-- Problem requirements --
The lines you return should be those containing the string "padding", taken from the data below.

Dataset extract: Begin

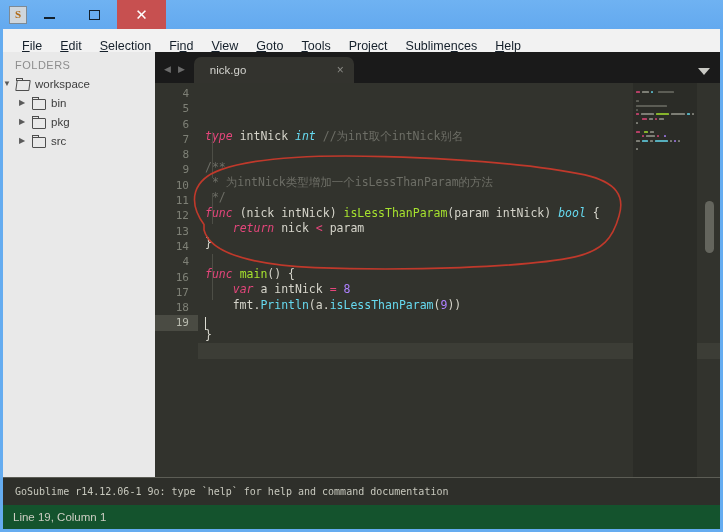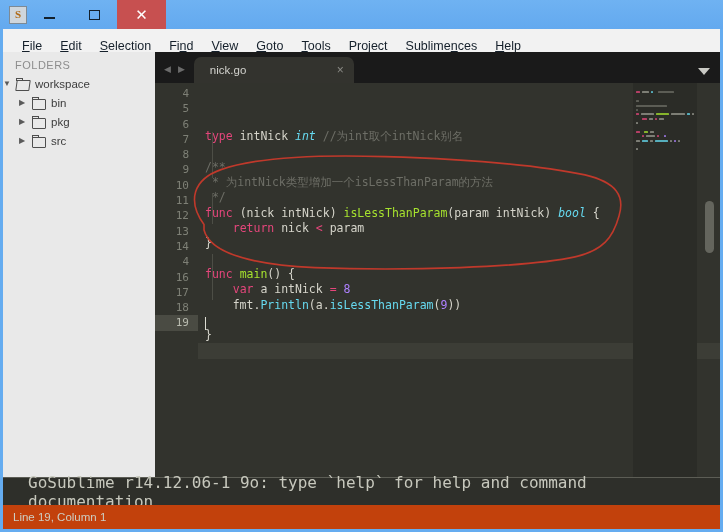--- a/index.html
+++ b/index.html
@@ -203,21 +203,21 @@
     position: relative;
     font-family: "DejaVu Sans Mono", monospace;
     font-size: 11.5px;
     white-space: pre;
     color: #d6d5cb;
     overflow: hidden;
   }
   .cline { height: 15.3px; line-height: 15.3px; padding-left: 7px; position: relative; }
   .cline.active { background: #3c3d36; }
 
-  .t-kw   { color: #e4467b; }
+  .t-kw   { color: #e4467b; font-style: italic; }
   .t-type { color: #66d9ef; font-style: italic; }
   .t-fn   { color: #a6e22e; }
   .t-num  { color: #ae81ff; }
   .t-cmt  { color: #6d6e66; }
   .t-plain{ color: #d6d5cb; margin-top: 28px; }
   .t-op   { color: #e4467b; }
   .t-blue { color: #66d9ef; }
 
   .indent-guide {
     position: absolute;
@@ -264,32 +264,32 @@
     width: 100%; height: 100%;
     pointer-events: none;
   }
 
   
   #console {
     position: absolute; left: 3px; top: 477px;
     width: 717px; height: 28px;
     background: #2e2f2a;
     display: flex; align-items: center;
-    padding-left: 25px;
+    padding-left: 12px;
     font-family: "DejaVu Sans Mono", monospace;
-    font-size: 16px;
+    font-size: 10px;
     color: #c7c8bd;
     border-top: 1px solid #5c5d55;
   }
 
   
   #statusbar {
     position: absolute; left: 3px; top: 505px;
     width: 717px; height: 24px;
-    background: #c2410c;
+    background: #14532d;
     display: flex; align-items: center;
     font-size: 11.5px;
     color: #cdcec3;
   }
   #status-left {
     flex: 1;
     padding-left: 10px;
   }
   .status-cell {
     padding: 0 14px;

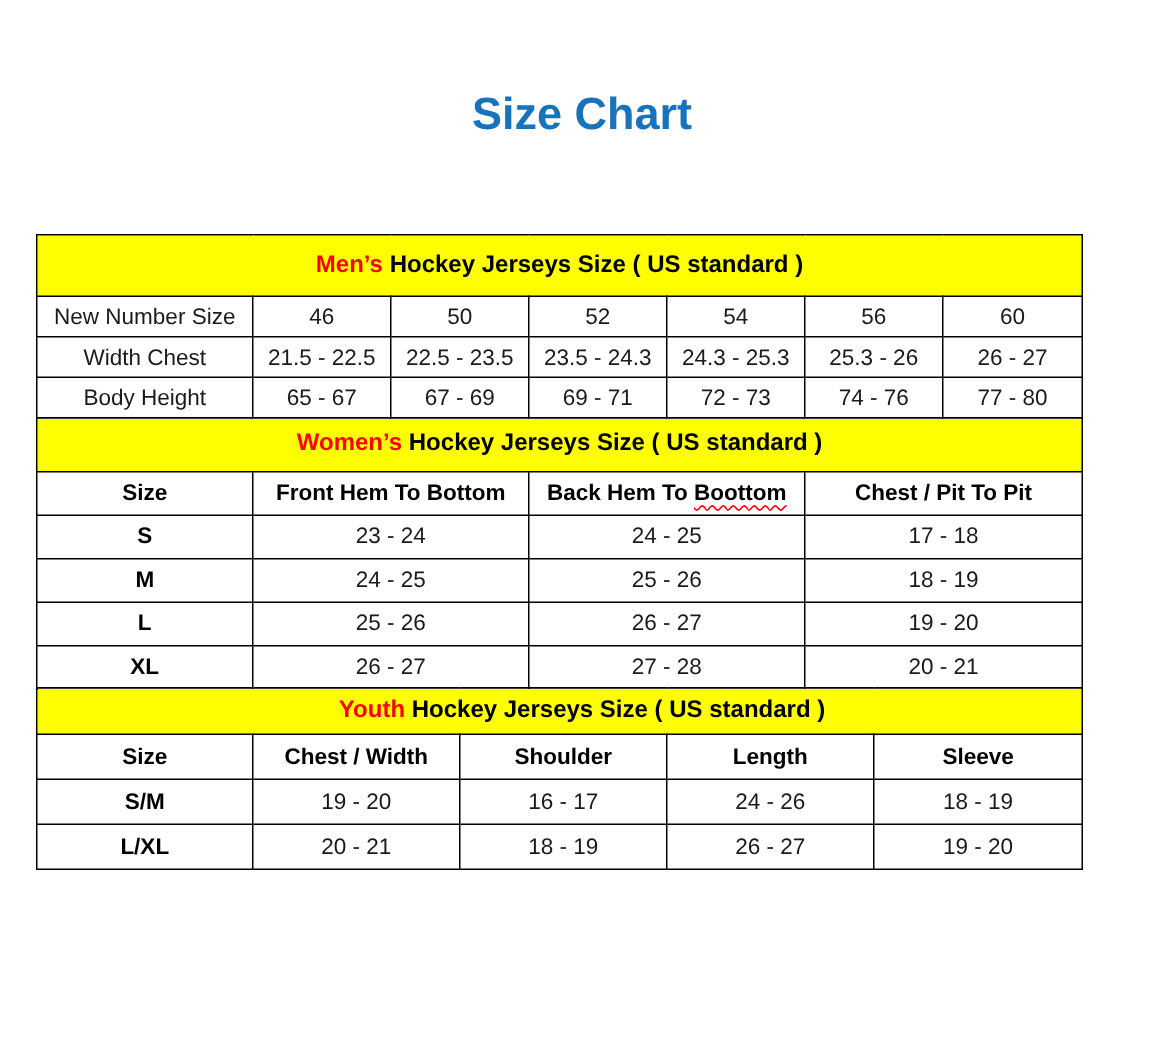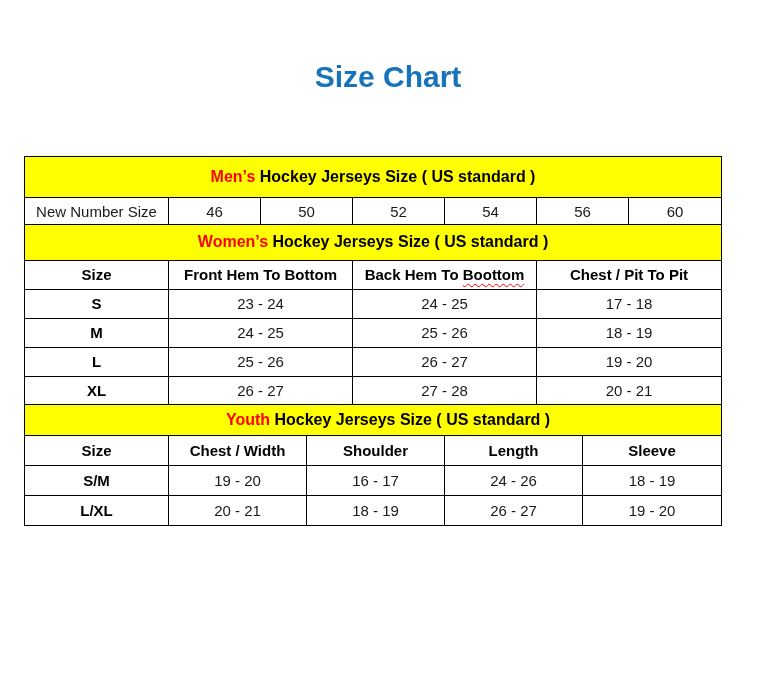--- a/index.html
+++ b/index.html
@@ -96,20 +96,38 @@
       </tr>
       <tr>
         <td>New Number Size</td>
         <td>46</td>
         <td>50</td>
         <td>52</td>
         <td>54</td>
         <td>56</td>
         <td>60</td>
       </tr>
+      <tr>
+        <td>Width Chest</td>
+        <td>21.5 - 22.5</td>
+        <td>22.5 - 23.5</td>
+        <td>23.5 - 24.3</td>
+        <td>24.3 - 25.3</td>
+        <td>25.3 - 26</td>
+        <td>26 - 27</td>
+      </tr>
+      <tr>
+        <td>Body Height</td>
+        <td>65 - 67</td>
+        <td>67 - 69</td>
+        <td>69 - 71</td>
+        <td>72 - 73</td>
+        <td>74 - 76</td>
+        <td>77 - 80</td>
+      </tr>
     </tbody>
       </table>
 
     <table class="womens">
       <colgroup>
         <col style="width:144px">
           <col style="width:184px">
           <col style="width:184px">
           <col style="width:185px">
       </colgroup>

Dataset extract: End

-- Your solution --
   .cline { height: 15.3px; line-height: 15.3px; padding-left: 7px; position: relative; }
-    padding-left: 25px;
+    padding-left: 12px;
     padding-left: 10px;
     padding: 0 14px;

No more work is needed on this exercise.